Amyloid-β forms fibrils by nucleated conformational conversion of oligomers

Abstract

FlAsH fluorescence and thioflavin-to-FlAsH FRET are used to distinguish amyloid-β oligomer formation from fibril formation, supporting rapid oligomer formation prior to fibril formation—consistent with a nucleated conformational conversion mechanism—that can be modulated by certain Alzheimer's disease–linked mutations or lipids. Amyloid-β amyloidogenesis is reported to occur via a nucleated polymerization mechanism. If this is true, the energetically unfavorable oligomeric nucleus should be very hard to detect. However, many laboratories have detected early nonfibrillar amyloid-β oligomers without observing amyloid fibrils, suggesting that a mechanistic revision may be needed.
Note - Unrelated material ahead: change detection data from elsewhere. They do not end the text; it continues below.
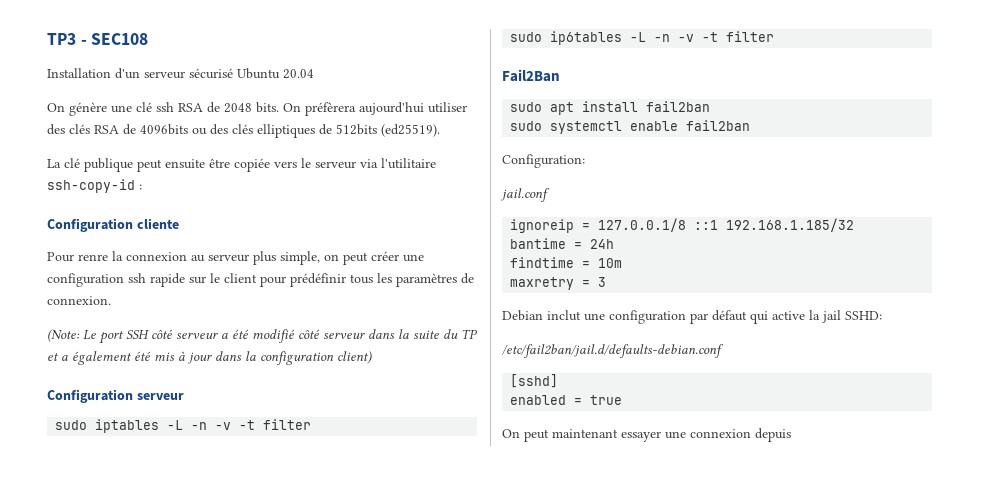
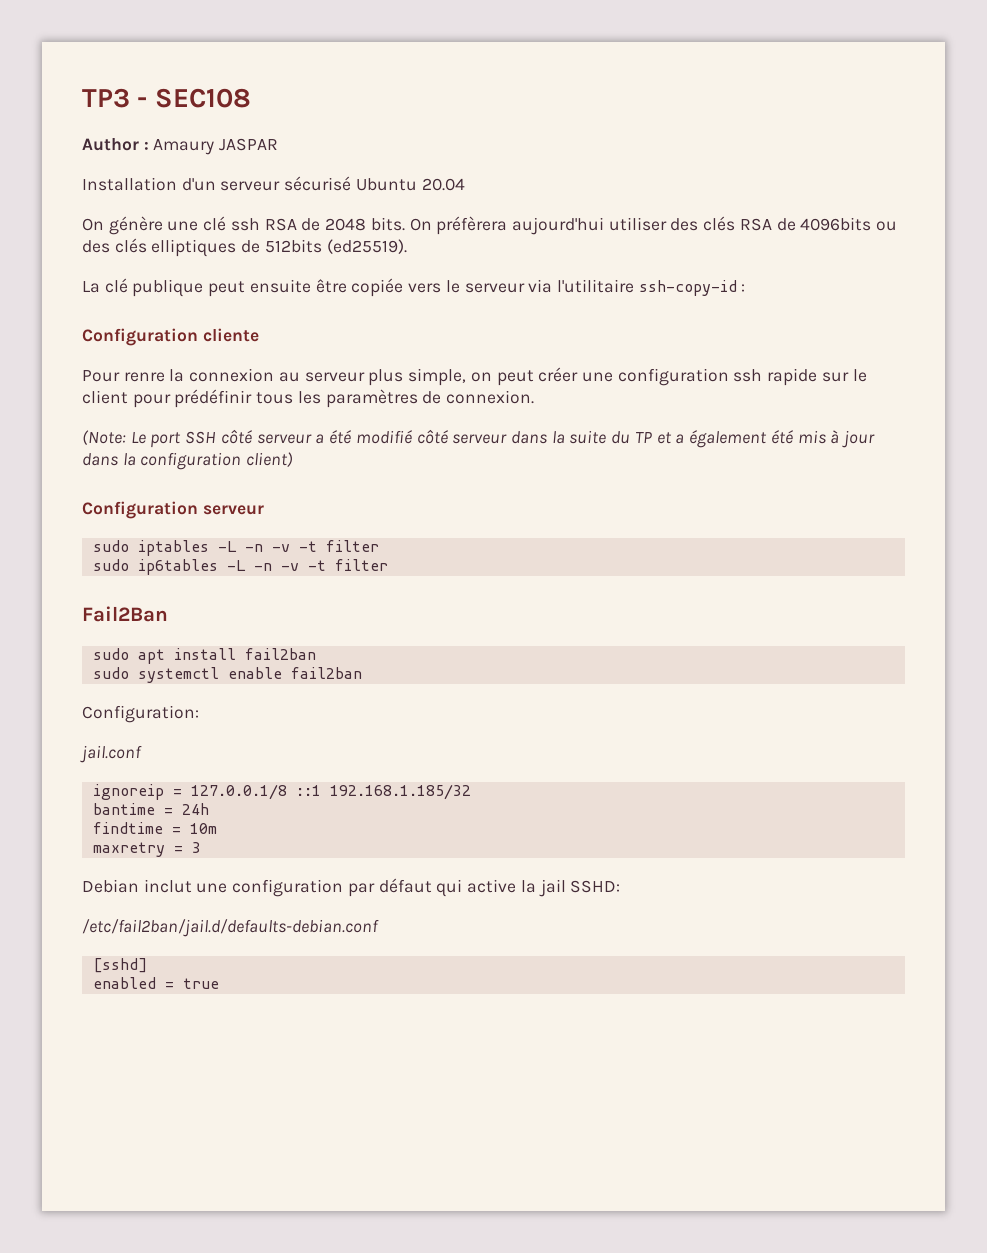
(149, 39) none -> [82,138,279,155] // Author : Amaury JASPAR
[502,428,791,442] // On peut maintenant essayer une connexion depuis -> (219, 983) none

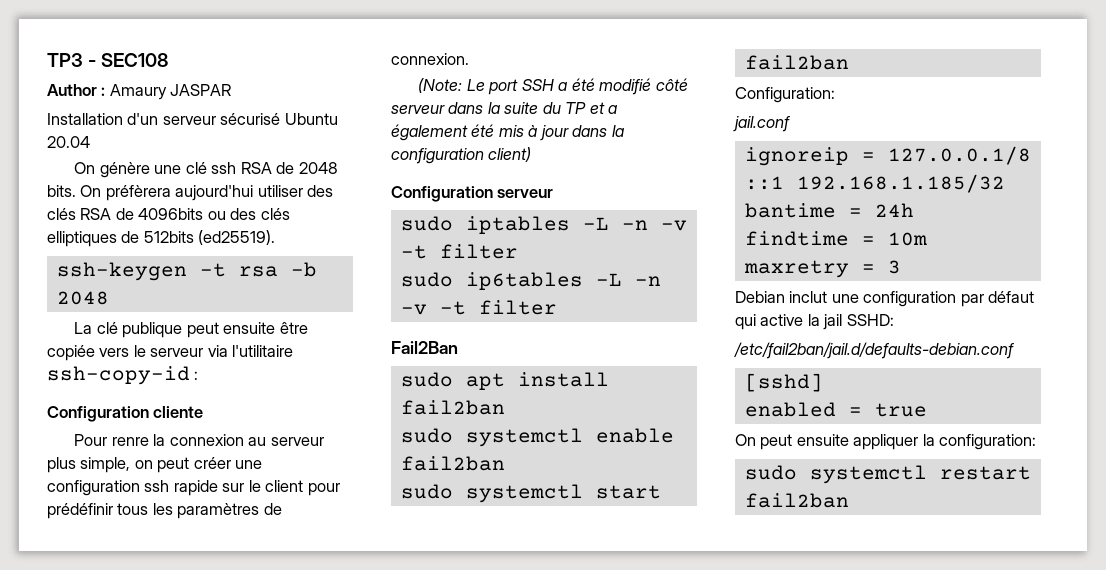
(407, 246) none -> [56,262,317,281] [56,291,109,305] // ssh-keygen -t rsa -b 2048
[220,429,312,444] côté serveur -> (554, 85) none
(362, 673) none -> [400,484,661,503] [744,55,849,70] // sudo systemctl start fail2ban
(219, 983) none -> [735,434,1037,450] [744,465,1031,484] [744,493,849,508] // On peut ensuite appliquer la configuration: // sudo systemctl restart fail2ban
Here we introduce Cys-Cys-amyloid-β1–40, which cannot bind to the latent fluorophore FlAsH as a monomer, but can bind FlAsH as an nonfibrillar oligomer or as a fibril, rendering the conjugates fluorescent. Through FlAsH monitoring of Cys-Cys-amyloid-β1–40 aggregation, we found that amyloid-β1–40 rapidly and efficiently forms spherical oligomers in vitro (85% yield) that are kinetically competent to slowly convert to amyloid fibrils by a nucleated conformational conversion mechanism. This methodology was used to show that plasmalogen ethanolamine vesicles eliminate the proteotoxicity-associated oligomerization phase of amyloid-β amyloidogenesis while allowing fibril formation, rationalizing how low concentrations of plasmalogen ethanolamine in the brain are epidemiologically linked to Alzheimer's disease.